May 25, 1998
Ban on fireworks considered
by Barbara Sullivan
DUVALL--Duvall-King County Fire District 45 will follow the lead of the county when it comes to the sale of fireworks, Acting Fire Chief Bud Backer told the council at its May 14 meeting. "If King County bans fireworks, we should, too--if the county doesn't pass the ban, Duvall shouldn't. What we don't want is to be a small pocket that allows and attracts (out-of-town) folks for fireworks," he said.
Currently the ordinance supports one day use, but no sales in town. Last week, King County Executive Ron Sims submitted a measure to the County Council which would ban fireworks in unincorporated King County. The proposal prohibits the individual sale, possession or use of fireworks, except for fireworks displays. It would not affect this year's celebrations.
At the Duvall council meeting, Liz Lisicich of Pyrodyne American Corporation (which works with and represents over 200 individual operators of fireworks stands) gave some reasons why the proposed ban on sales was not a good idea for the community. 'We know that fireworks, if misused, will cause a problem," she said. "Fireworks bought off the (Indian) reservation are even more dangerous and powerful. Fireworks can be a positive, not a negative...education takes time, but it works."
Lisicich stressed that money from the sales could be going to benefit the local Little League teams, etc., rather than to the reservation or out-of-town operator, which brings no monetary benefit to Duvall. Mayor Glen Kuntz likewise spoke in favor of allowing the fireworks locally. "Let the Little League have an opportunity to make a profit...you can go a mile out of town to get them (now)."
Kuntz proposed a committee with himself, Neal Coy, police Chief Glenn Merryman, a rep from the fire district, Lisicich and Ken Spence (a local citizen also against any proposed ban) to research the issue and make a decision in time for the July 4 sales.
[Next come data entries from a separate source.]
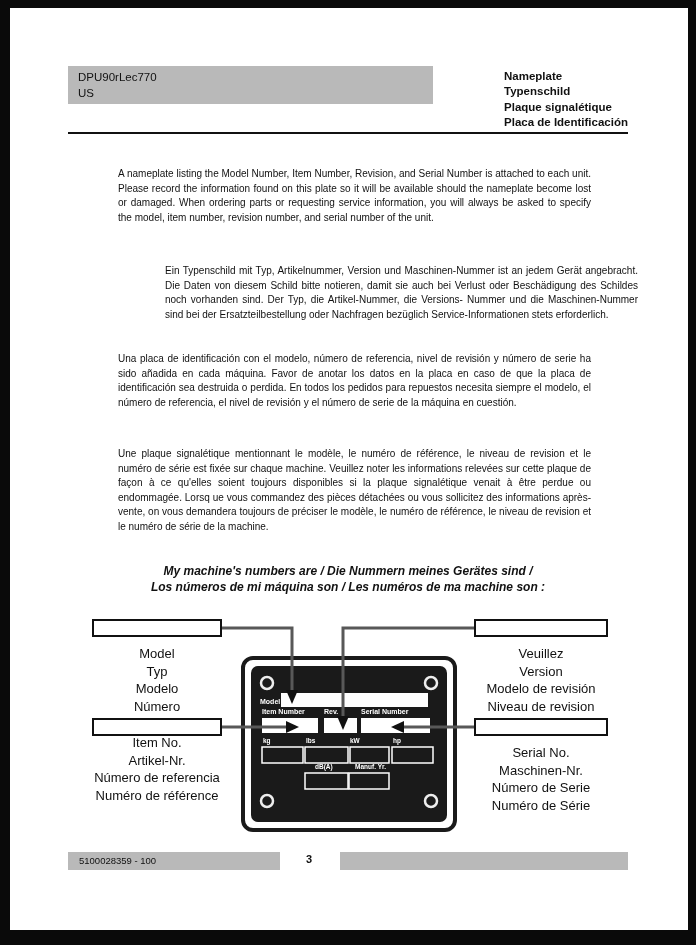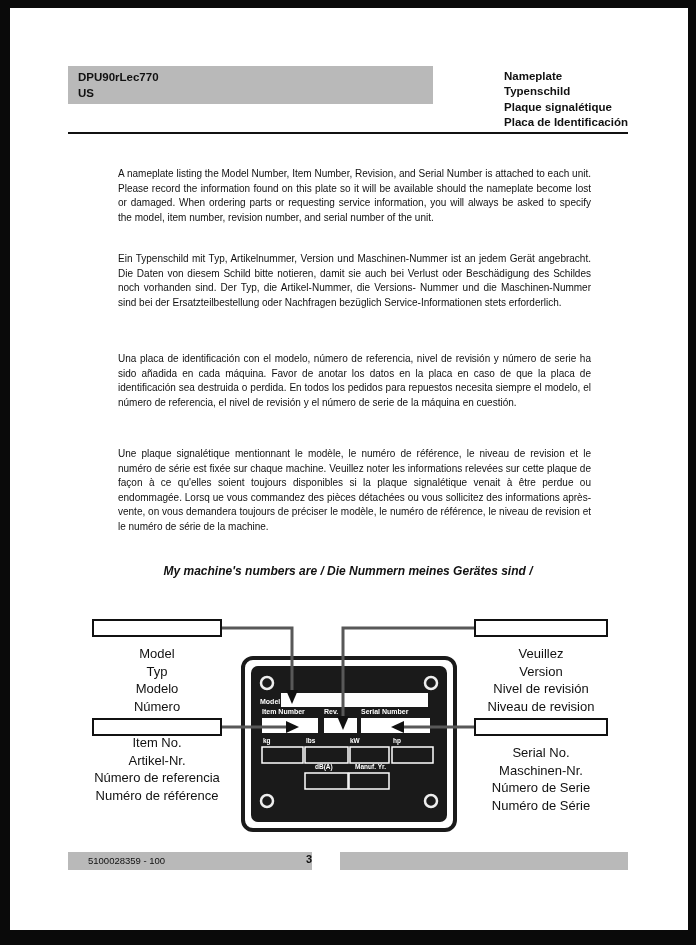"DPU90rLec770" .hdr-bar { font-weight: bold -> normal }
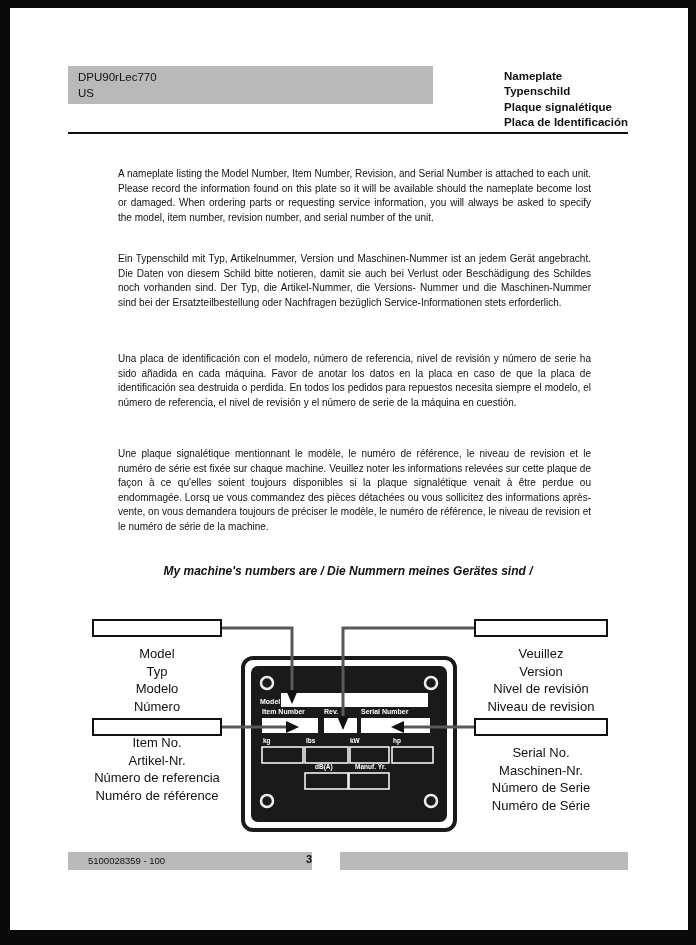"Ein Typenschild mit Typ, Artikelnummer," .para-de { margin-left: none -> 47px; top: 244px -> 256px }
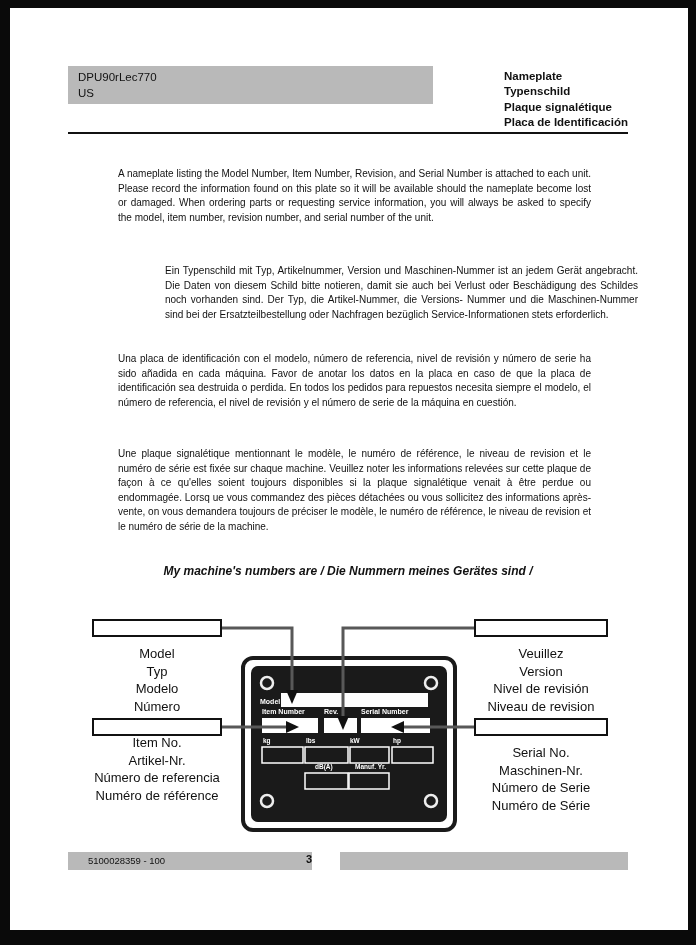"Los números de mi máquina" div { html: none -> <div>Los números de mi máquina son / Les numéros de ma machine son :</div> }
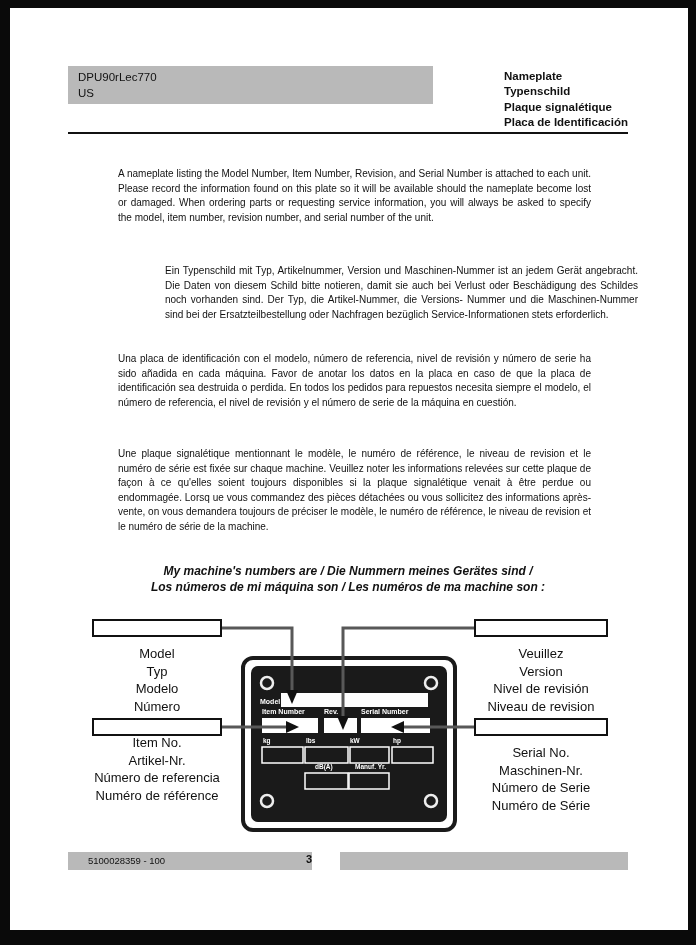"Nivel de revisión" div { text: Nivel -> Modelo }
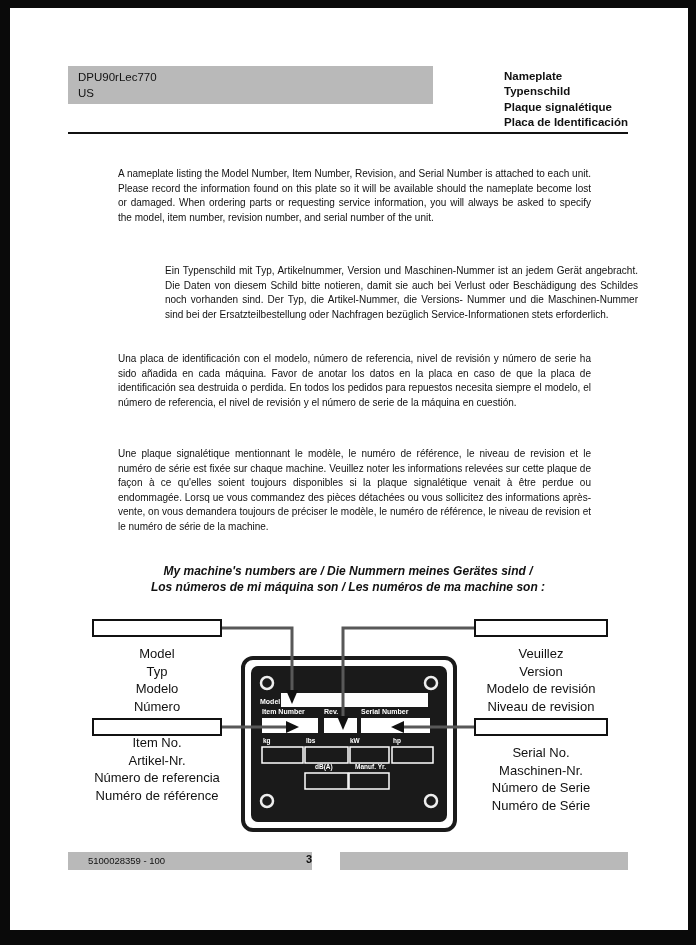"5100028359 - 100" .foot-left { padding-left: 20px -> 11px; width: 244px -> 212px }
In other council business:
Historical Society member Ray Burhen complimented the Public Works crew for the work at the Dougherty Farmstead. He thanked Public Works Director John Light and Mike Fisher and their crew for their support and said the city "should be congratulated on such a dedicated crew." Work included redoing the parking lot, cutting grass, clearing brush and debris and graveling the drive.